The Carneiro brothers seem quite happy continuing their family legacy and quenching their enthusiasm for brewing knowledge.
The 2014 WBC silver medalist Belô Ipê, a quadrupel brewed with coriander, registers at a deceptively smooth 11 percent ABV. Sweet notes of the Brazilian rum-like spirit cachaça dominate this beer until tempered by coriander, combining for a tangy and smoky-wood finish. Belô Petroleum is an imperial stout cloaked in darkness that lives up to its rich appearance with notes of chocolate and coffee.
Belô, Brazilian for beautiful, is taken from Belo Horizonte, Brazil's sixth largest city and home to Wäls' original brewery. In 2012 the brothers joined forces with Brooklyn brewmaster Garrett Oliver to brew Saison de Caipira, the first to be made withnative Brazilian sugarcane. When fermented, the sugarcane becomes cachaca, a favorite Brazilian spirit which the Carneiros have incorporated into their brewing process. They age Belô Ipê over cachaca-soaked oak woodchips, imparting a sweet rum-like quality for added depth of flavor.

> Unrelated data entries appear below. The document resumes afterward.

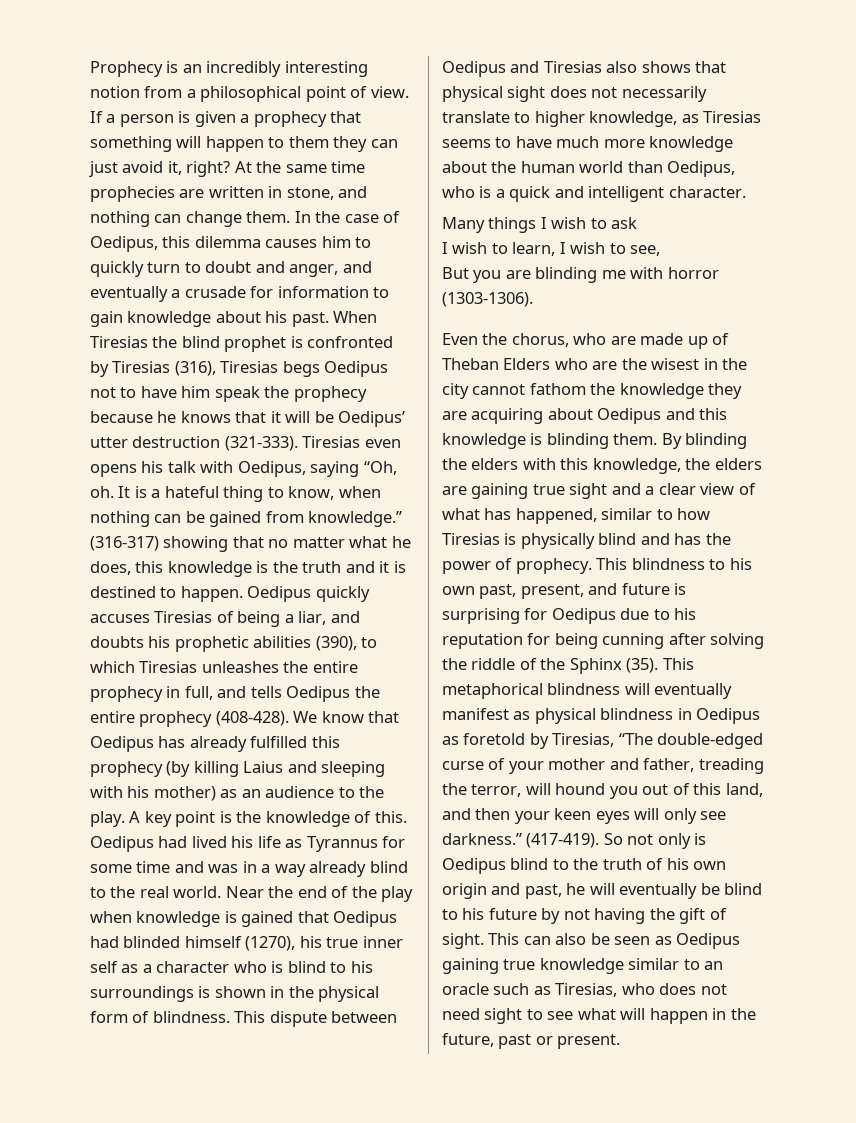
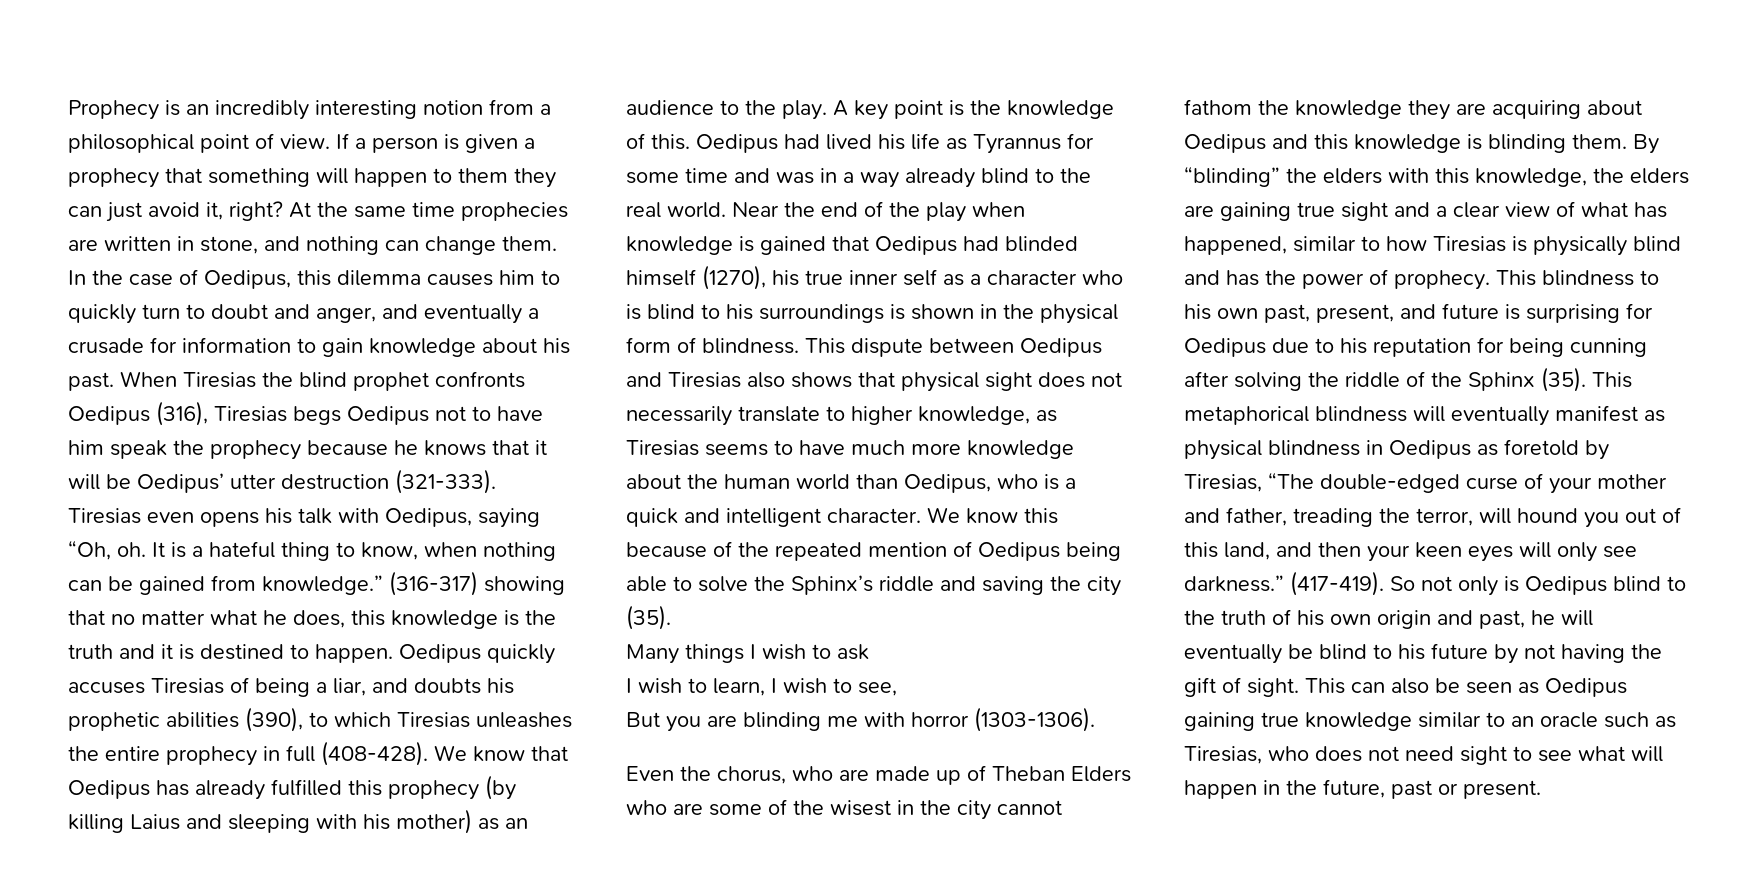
- When Tiresias the blind prophet is confronted by Tiresias (316), Tiresias begs Oedipus not to have him speak the prophecy because he knows that it will be Oedipus’ utter destruction (321-333).
+ When Tiresias the blind prophet confronts Oedipus (316), Tiresias begs Oedipus not to have him speak the prophecy because he knows that it will be Oedipus’ utter destruction (321-333).
- Oedipus quickly accuses Tiresias of being a liar, and doubts his prophetic abilities (390), to which Tiresias unleashes the entire prophecy in full, and tells Oedipus the entire prophecy (408-428).
+ Oedipus quickly accuses Tiresias of being a liar, and doubts his prophetic abilities (390), to which Tiresias unleashes the entire prophecy in full (408-428).
+ We know this because of the repeated mention of Oedipus being able to solve the Sphinx’s riddle and saving the city (35).
- Even the chorus, who are made up of Theban Elders who are the wisest in the city cannot fathom the knowledge they are acquiring about Oedipus and this knowledge is blinding them.
+ Even the chorus, who are made up of Theban Elders who are some of the wisest in the city cannot fathom the knowledge they are acquiring about Oedipus and this knowledge is blinding them.
- By blinding the elders with this knowledge, the elders are gaining true sight and a clear view of what has happened, similar to how Tiresias is physically blind and has the power of prophecy.
+ By “blinding” the elders with this knowledge, the elders are gaining true sight and a clear view of what has happened, similar to how Tiresias is physically blind and has the power of prophecy.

The brothers have also been experimenting by barrel aging with Brettanomyces yeast strains, and have developed a technique of dry hopping using a "little machine" of their own creation.The migration into America's blossoming craft scene should be a breath of fresh air for Wäls. The Brazilian beer market is dominated by large brewers making light pilsners, which comprise about 98 percent of the market share.
The American expansion will also allow Wäls to bypass exorbitant Brazilian beer taxes which absorb up to 70 percent of the retail price of a bottle and develop direct relationships with North American hop growers. Carneiro hopes that the move will make hops more accessible for all Brazilian craft brewers, a symbolic move that would help unify a nascent craft community similar to the American scene of the 1990s. Carneiro wouldn't comment on the specific styles to be brewed in San Diego, but they will exist independently of the Brazilian portfolio, meaning flavors aimed to shake up North American tastebuds."
The soul of the beer is the same as our Brazilian brand,” he said. “We are still going to work hard to innovate and take pride in our beer. The difference is going to be in our recipes and ingredients."